- **YOUR TASK**:
Could you please return each line of the data that has the word "before"?

=== EXERCISE INPUTS ===

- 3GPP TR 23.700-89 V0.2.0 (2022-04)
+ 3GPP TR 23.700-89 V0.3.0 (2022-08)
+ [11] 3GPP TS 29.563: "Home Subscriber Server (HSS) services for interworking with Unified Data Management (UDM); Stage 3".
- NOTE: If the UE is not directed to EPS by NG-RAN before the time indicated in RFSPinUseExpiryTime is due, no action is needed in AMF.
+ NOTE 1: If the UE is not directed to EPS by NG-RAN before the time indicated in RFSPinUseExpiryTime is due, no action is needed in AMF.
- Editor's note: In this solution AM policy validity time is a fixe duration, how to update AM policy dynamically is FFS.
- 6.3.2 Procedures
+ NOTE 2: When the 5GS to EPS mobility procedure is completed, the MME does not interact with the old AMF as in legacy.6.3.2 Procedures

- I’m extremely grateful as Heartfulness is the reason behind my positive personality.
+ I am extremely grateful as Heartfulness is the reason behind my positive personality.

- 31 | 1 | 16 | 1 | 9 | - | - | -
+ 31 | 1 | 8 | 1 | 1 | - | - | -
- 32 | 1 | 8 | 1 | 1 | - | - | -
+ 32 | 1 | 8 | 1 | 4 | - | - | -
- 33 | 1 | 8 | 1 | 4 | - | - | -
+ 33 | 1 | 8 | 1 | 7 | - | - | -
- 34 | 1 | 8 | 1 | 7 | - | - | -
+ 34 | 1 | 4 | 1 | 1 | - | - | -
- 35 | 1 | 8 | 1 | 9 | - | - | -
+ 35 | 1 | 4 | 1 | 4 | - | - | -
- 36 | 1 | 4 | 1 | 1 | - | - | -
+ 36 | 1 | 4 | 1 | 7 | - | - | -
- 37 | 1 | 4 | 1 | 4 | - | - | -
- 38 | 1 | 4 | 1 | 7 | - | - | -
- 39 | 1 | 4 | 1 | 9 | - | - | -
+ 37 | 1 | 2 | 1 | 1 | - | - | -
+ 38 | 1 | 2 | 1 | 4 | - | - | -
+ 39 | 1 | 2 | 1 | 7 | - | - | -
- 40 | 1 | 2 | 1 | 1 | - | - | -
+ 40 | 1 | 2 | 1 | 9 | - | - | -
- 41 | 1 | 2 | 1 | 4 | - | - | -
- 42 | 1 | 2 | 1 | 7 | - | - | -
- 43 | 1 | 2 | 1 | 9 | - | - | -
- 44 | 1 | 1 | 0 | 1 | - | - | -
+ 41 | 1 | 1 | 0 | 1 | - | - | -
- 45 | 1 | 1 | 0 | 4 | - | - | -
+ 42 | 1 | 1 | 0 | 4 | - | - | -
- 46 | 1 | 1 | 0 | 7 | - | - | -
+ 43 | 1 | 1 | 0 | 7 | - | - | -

===

- **RESPONSE FOR THIS EXERCISE**:
- NOTE: If the UE is not directed to EPS by NG-RAN before the time indicated in RFSPinUseExpiryTime is due, no action is needed in AMF.
+ NOTE 1: If the UE is not directed to EPS by NG-RAN before the time indicated in RFSPinUseExpiryTime is due, no action is needed in AMF.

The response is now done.